As these modules will be pretty light in itself, do not want to create different repos. Also, most of the modules will share the exact same dependencies. Hence, do not want to copy paste it on each module either.
e
Are you packaging each small module as python distributions (eg. to upload to pypi) or building and publishing docker containers, or looking to create "standalone" executables such as pex binaries?
m
Docker containers
e
great!
My advice then: (and feel free to complain about/change something that doesn't feel right for your situation) • Use one "global"/"universal" set of requirements ◦ This will ensure that all modules use the same version of any packages that are in use (which is nice for debugging purposes) ◦ It makes it easy to export a virtualenvironment to inspect/use for anything that pants cna't do for you. ◦ Its also just the simplest • Pants' dependency inference is really smart. You can build a `pex_binary`by specifying a (python) entry point file, and the pex binary will include every source file that is imported (transitively) by that entry point, and every 3rd party package (requirement) that is used by any of that source, and nothing extra. • Then you can copy this pex binary into a docker image (there's pretty good docs and/or blog posts for this) ◦ Dockerfile is simple (basically one copy instruction, and no need to worry about setting up the requirements yourself)) ◦ resulting image is fairly well reduced to a minimal size This is what I've been doing and it works pretty well
m
Ah got your point. That's a nice approach. However it's a very new project and codebase is changing very frequently. And do not want to maintain multiple container and binary revisions in artifact registries. How I was planning to deploy is, build a container and pip install from all the needed requirements files. As we're on K8s, inject the python script either using init container or some volume mount. This way less builds to happen and manage as new images only gets created on dependency changes and not code changes.
f
You can also put one of these modules into multiple resolves.

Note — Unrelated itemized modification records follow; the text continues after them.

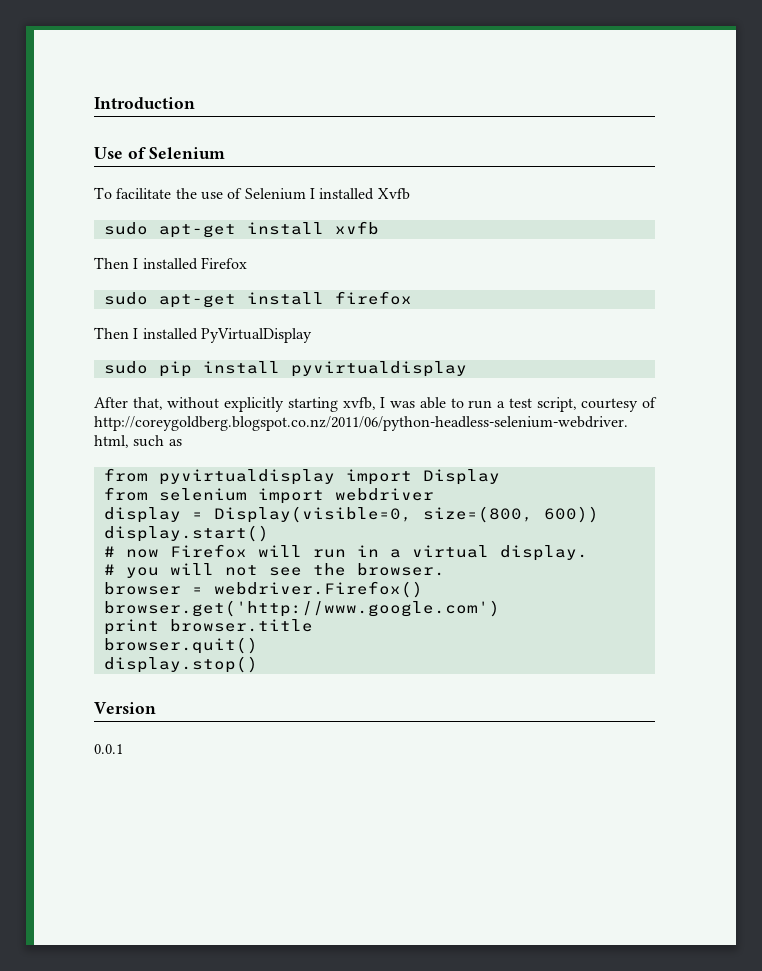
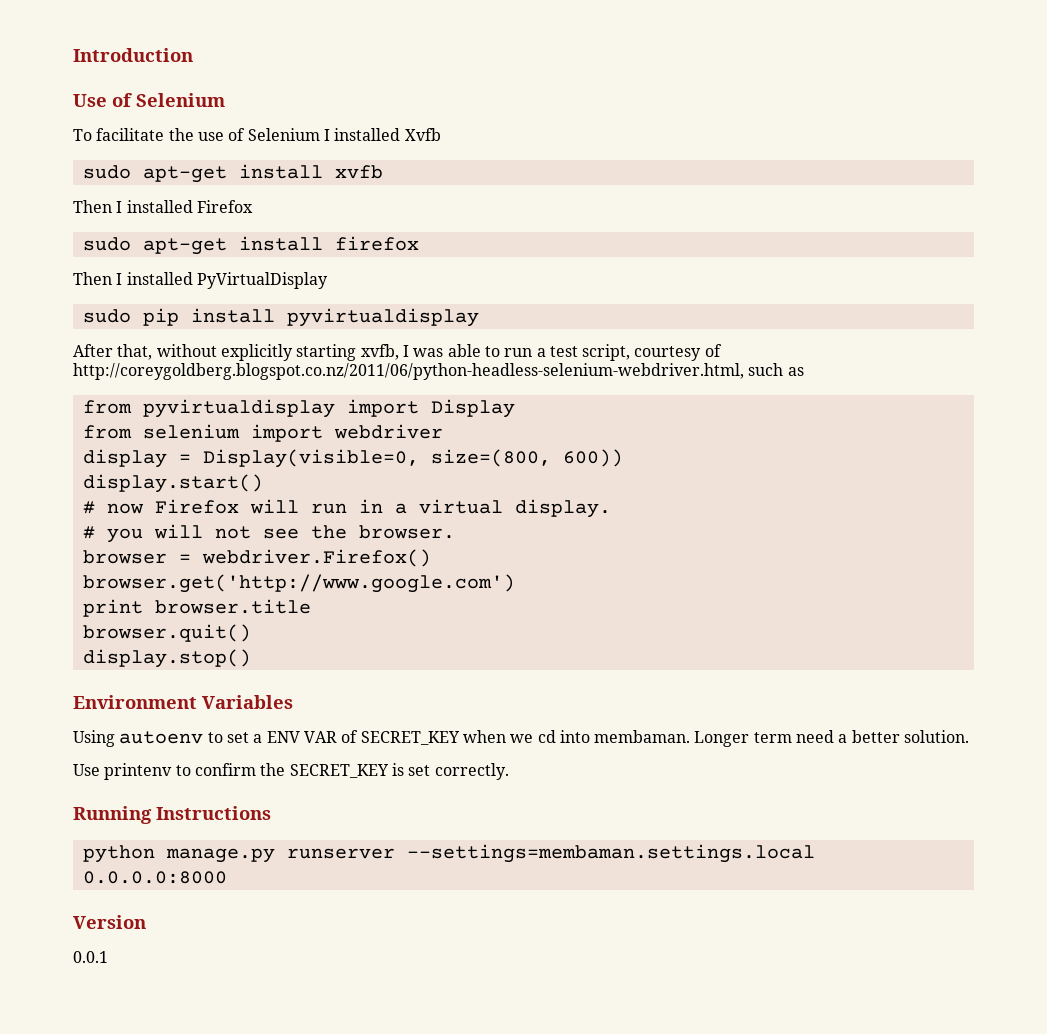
(258, 664) none -> [73,695,293,709] [73,730,970,747] [73,763,509,780] [73,806,271,824] [82,844,815,863] [82,871,227,884] // Environment Variables // Using autoenv to set a ENV VAR of SECRET_KEY when we cd into membaman. Longer term need a better solution. // Use printenv to confirm the SECRET_KEY is set correctly. // Running Instructions // python manage.py runserver --settings=membaman.settings.local 0.0.0.0:8000

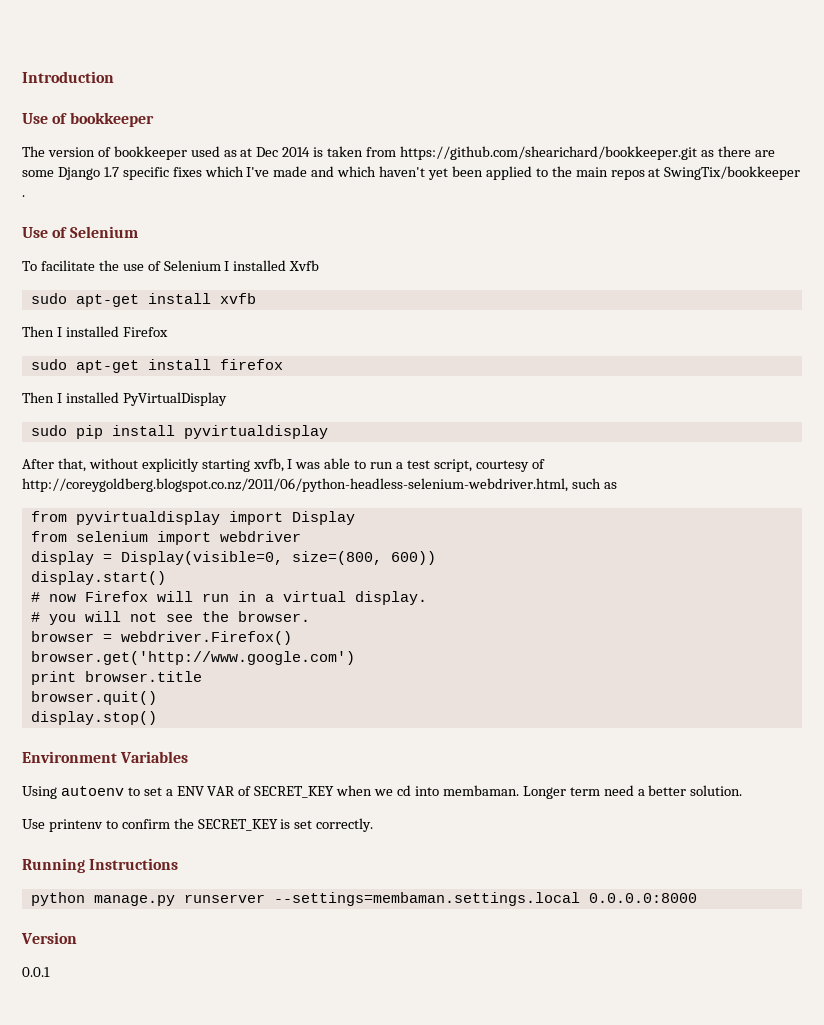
(193, 55) none -> [22,112,154,127] [22,146,775,160] [22,166,801,180] [22,195,25,197] // Use of bookkeeper // The version of bookkeeper used as at Dec 2014 is taken from https://github.com/shearichard/bookkeeper.git as there are some Django 1.7 specific fixes which I've made and which haven't yet been applied to the main repos at SwingTix/bookkeeper .

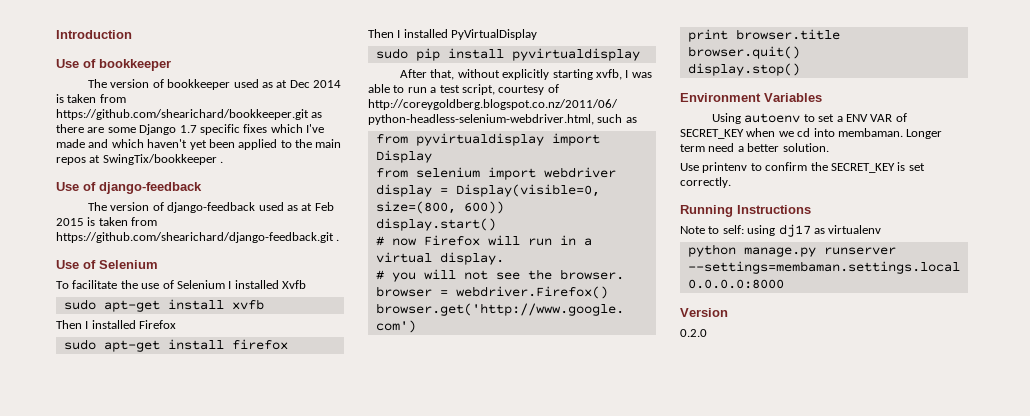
(25, 196) none -> [56,182,202,194] [88,202,334,213] [56,217,158,226] [56,232,340,243] // Use of django-feedback // The version of django-feedback used as at Feb 2015 is taken from https://github.com/shearichard/django-feedback.git .
(179, 864) none -> [680,224,882,237] // Note to self: using dj17 as virtualenv
[22,967,50,977] 0.0.1 -> [680,329,707,337] 0.2.0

resolve=parametrize("resolve-foo", "resolve-bar")
m
Oh! We can use multiple resolvers also! Haven't realised.
f
The
parametrize
mechanism creates multiple targets from a single target. When applied to the
resolve
field, you will get the same original target in multiple resolves.
Pants knows how to select the correct resolve for the `parametrize`d target if some other target is in a single resolve.
Here is a question though. Do the requirements conflict between these resolves?
You could just use a single resolve with a superset of all of the modules' requirements. Pants will only include the dependencies actually used when building a
pex_binary
or other target.
I.e., Pants will subset the resolve's requirements to only those actually used.
m
We can assume that there's no conflict for now. Because, in case of conflict I don't think there's any way to handle even if it's in a single requirements file.
Not in a favour of building pex files, will consider if there's no other elegant way though.
f
I just used pex files as an example. The subsetting is independent of that.
So when you run tests for example, Pants will subset then as well.
Regardless, I recommend to just use a single resolve to start with the superset of module requirements and see if that works for you.
m
Ah got it now.